AVAILABLE DATA ->
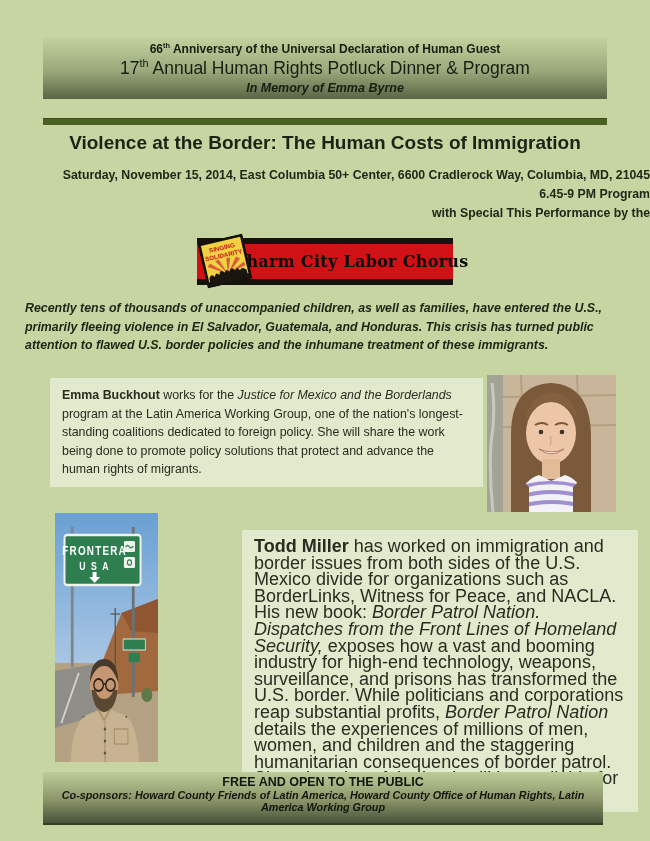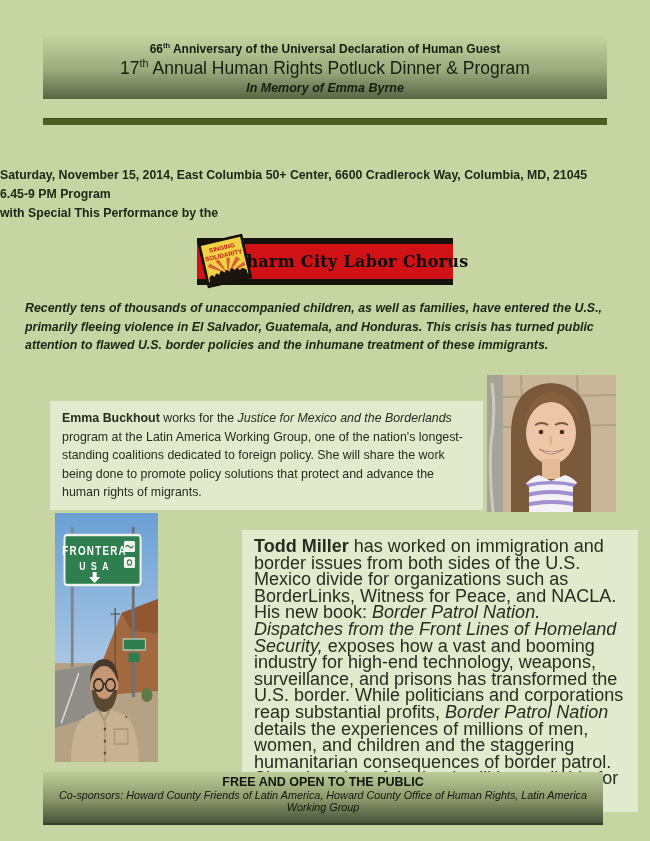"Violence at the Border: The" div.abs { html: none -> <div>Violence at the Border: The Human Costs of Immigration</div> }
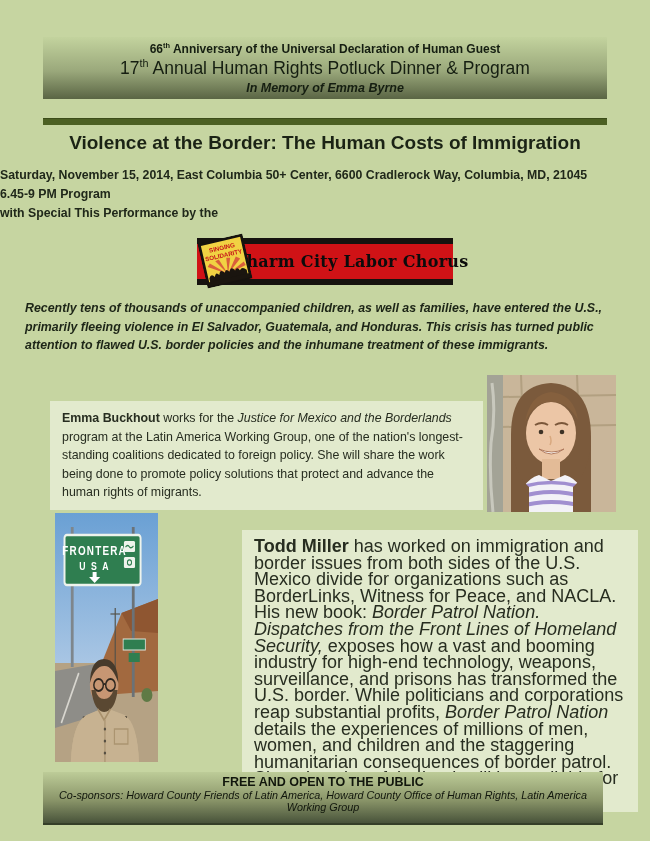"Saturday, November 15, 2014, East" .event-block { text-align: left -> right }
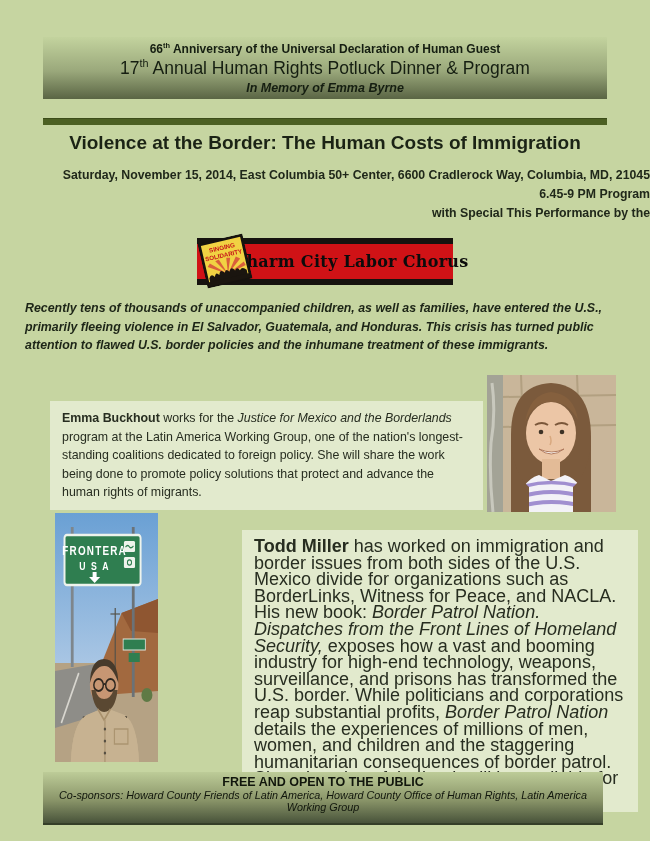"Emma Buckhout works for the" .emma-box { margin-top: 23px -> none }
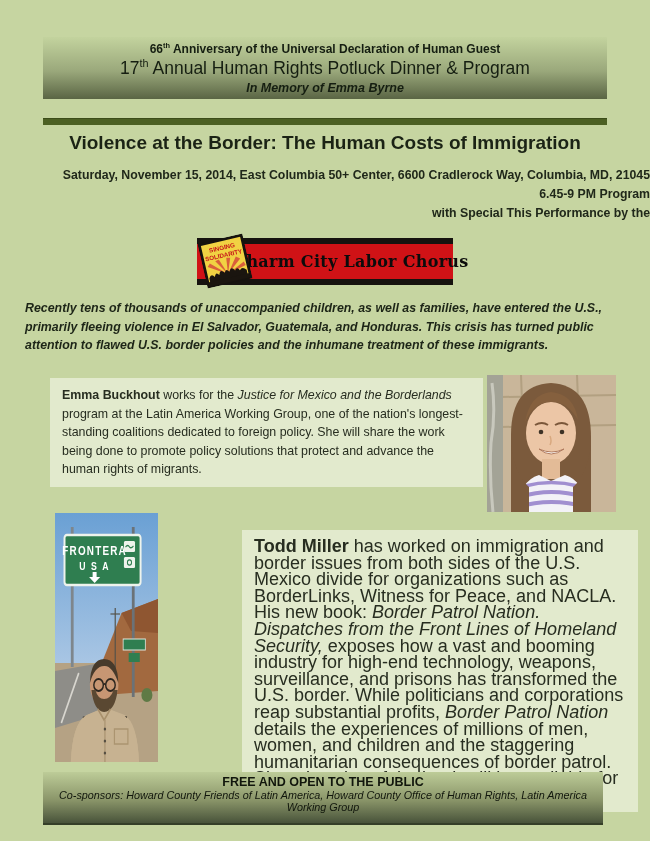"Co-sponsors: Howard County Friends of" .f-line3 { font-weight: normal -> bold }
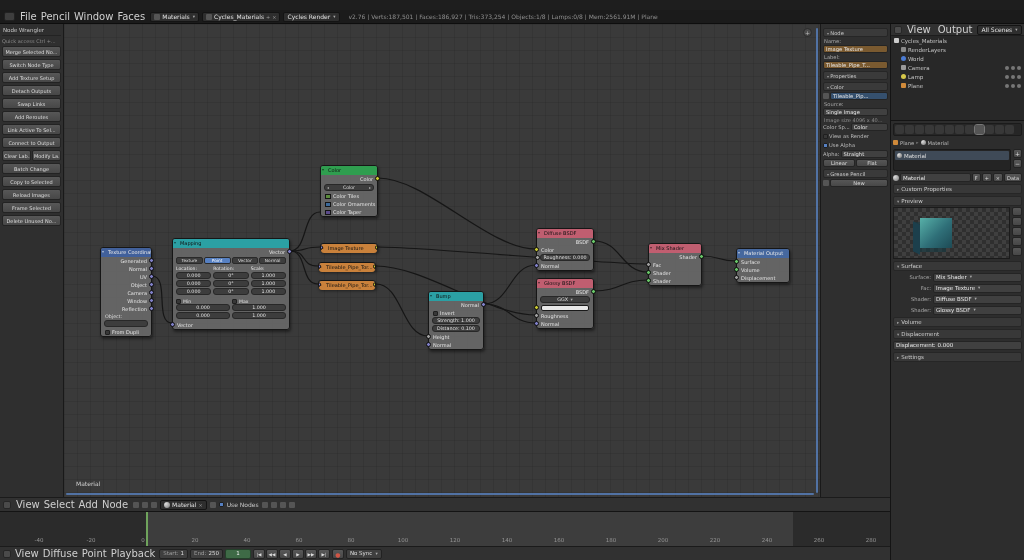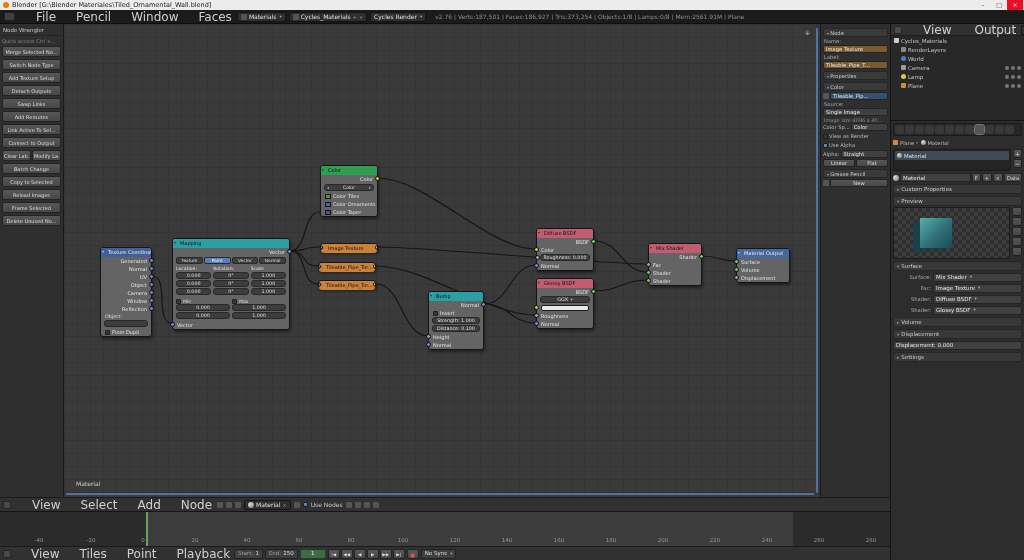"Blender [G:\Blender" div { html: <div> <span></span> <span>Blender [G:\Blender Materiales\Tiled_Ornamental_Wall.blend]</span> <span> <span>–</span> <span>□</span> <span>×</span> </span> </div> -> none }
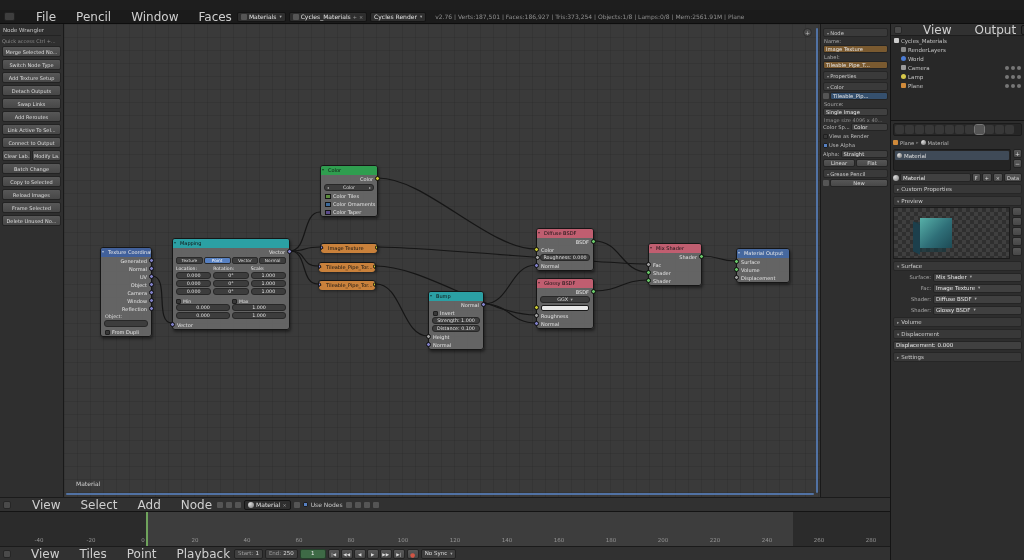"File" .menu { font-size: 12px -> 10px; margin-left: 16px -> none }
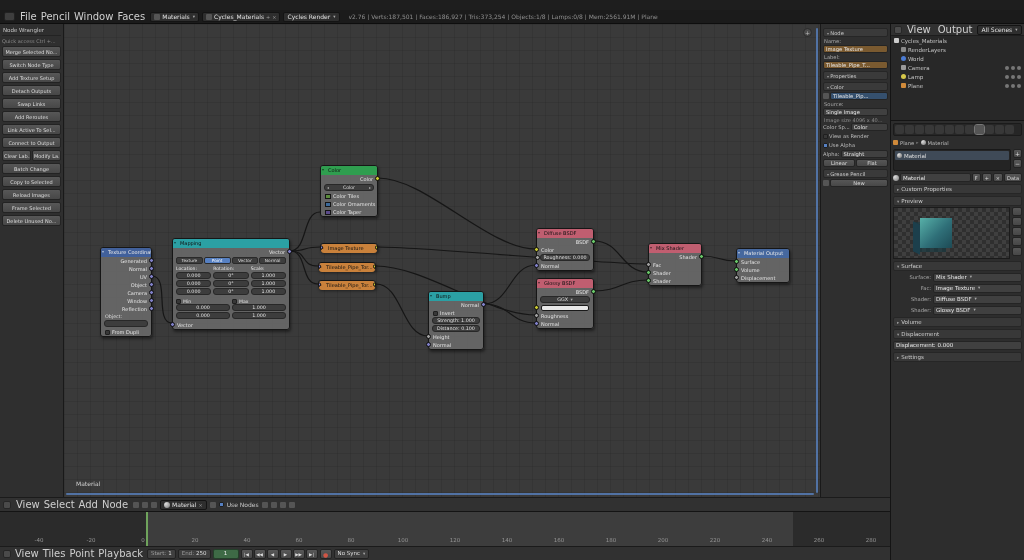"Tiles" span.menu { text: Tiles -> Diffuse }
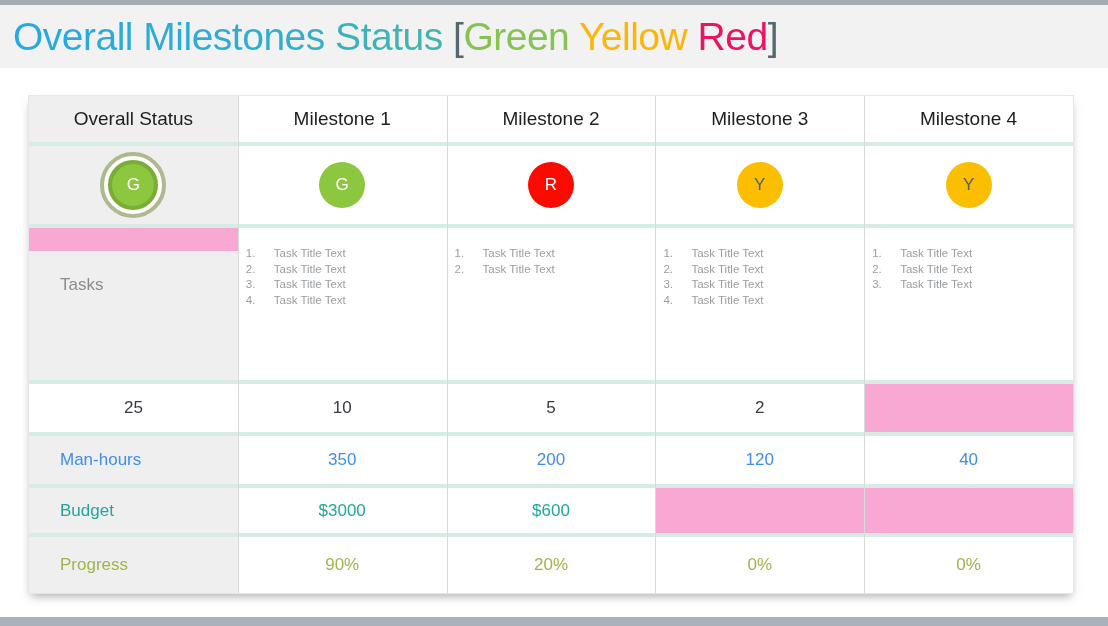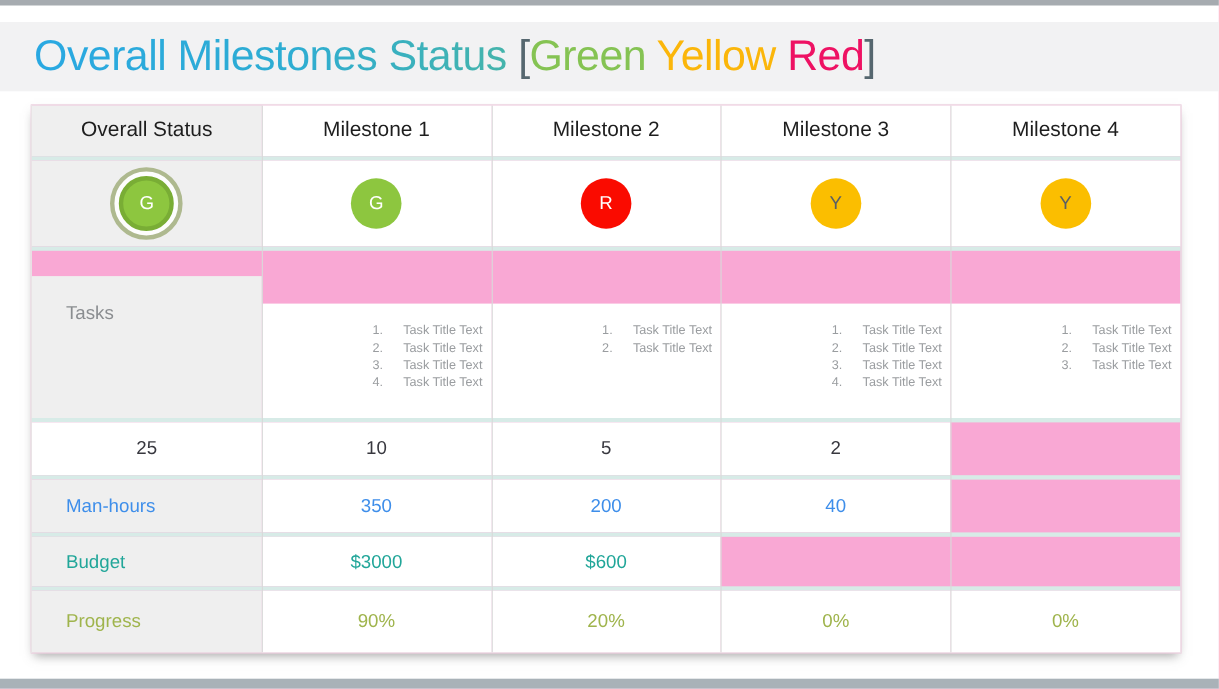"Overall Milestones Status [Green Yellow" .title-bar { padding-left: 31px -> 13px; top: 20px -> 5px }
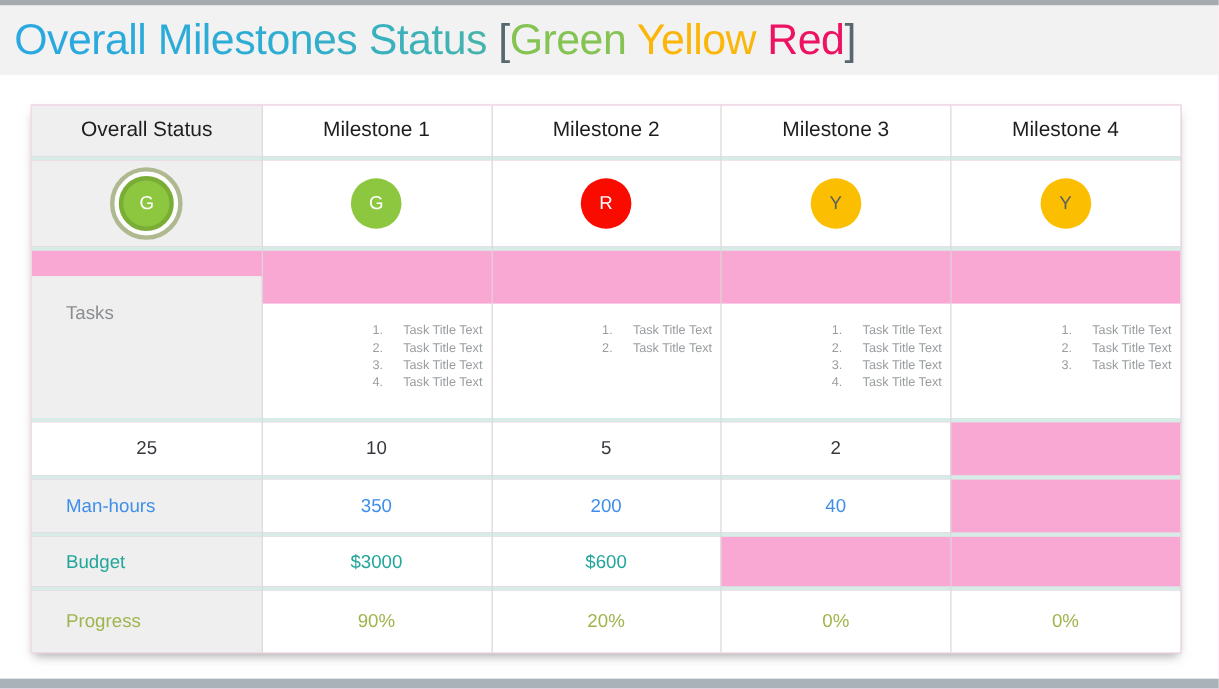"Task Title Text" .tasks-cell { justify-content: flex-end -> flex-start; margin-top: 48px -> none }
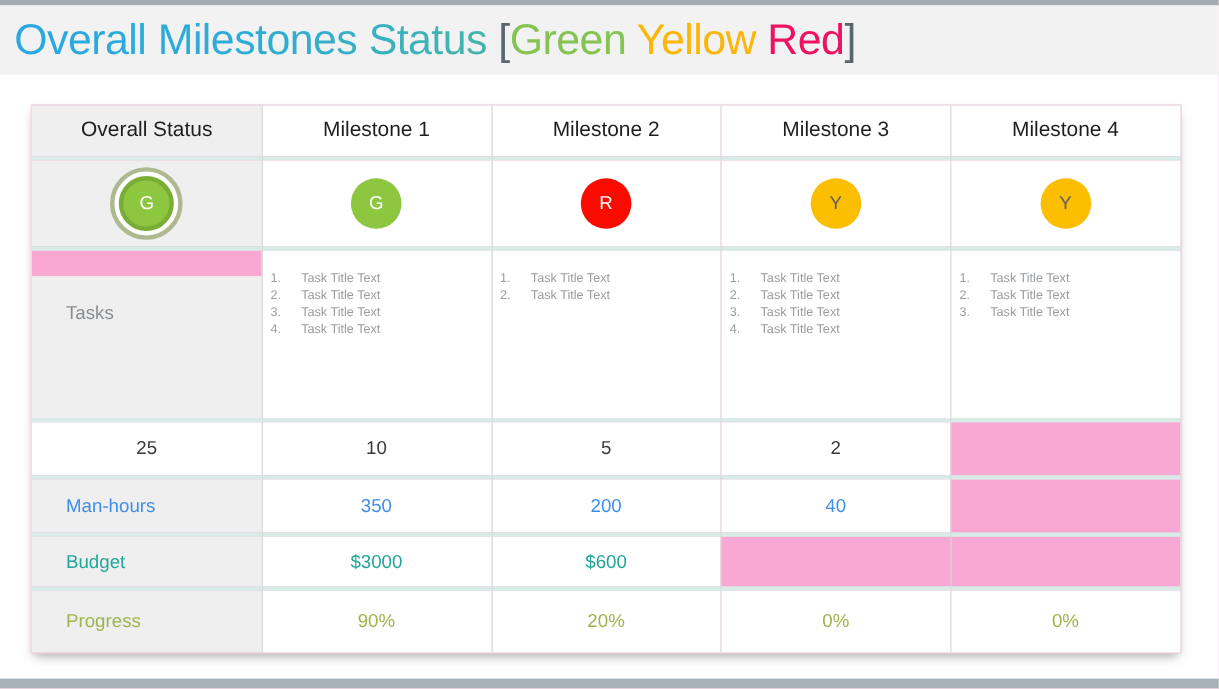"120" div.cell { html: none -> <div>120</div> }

TASK GOAL -> Every line of the listing above is to be repeated exactly, with its pictures left out.

ANSWER SPACE ->
"Violence at the Border: The" div.abs { html: none -> <div>Violence at the Border: The Human Costs of Immigration</div> }
"Saturday, November 15, 2014, East" .event-block { text-align: left -> right }
"Emma Buckhout works for the" .emma-box { margin-top: 23px -> none }
"Co-sponsors: Howard County Friends of" .f-line3 { font-weight: normal -> bold }
"Blender [G:\Blender" div { html: <div> <span></span> <span>Blender [G:\Blender Materiales\Tiled_Ornamental_Wall.blend]</span> <span> <span>–</span> <span>□</span> <span>×</span> </span> </div> -> none }
"File" .menu { font-size: 12px -> 10px; margin-left: 16px -> none }
"Tiles" span.menu { text: Tiles -> Diffuse }
"Overall Milestones Status [Green Yellow" .title-bar { padding-left: 31px -> 13px; top: 20px -> 5px }
"Task Title Text" .tasks-cell { justify-content: flex-end -> flex-start; margin-top: 48px -> none }
"120" div.cell { html: none -> <div>120</div> }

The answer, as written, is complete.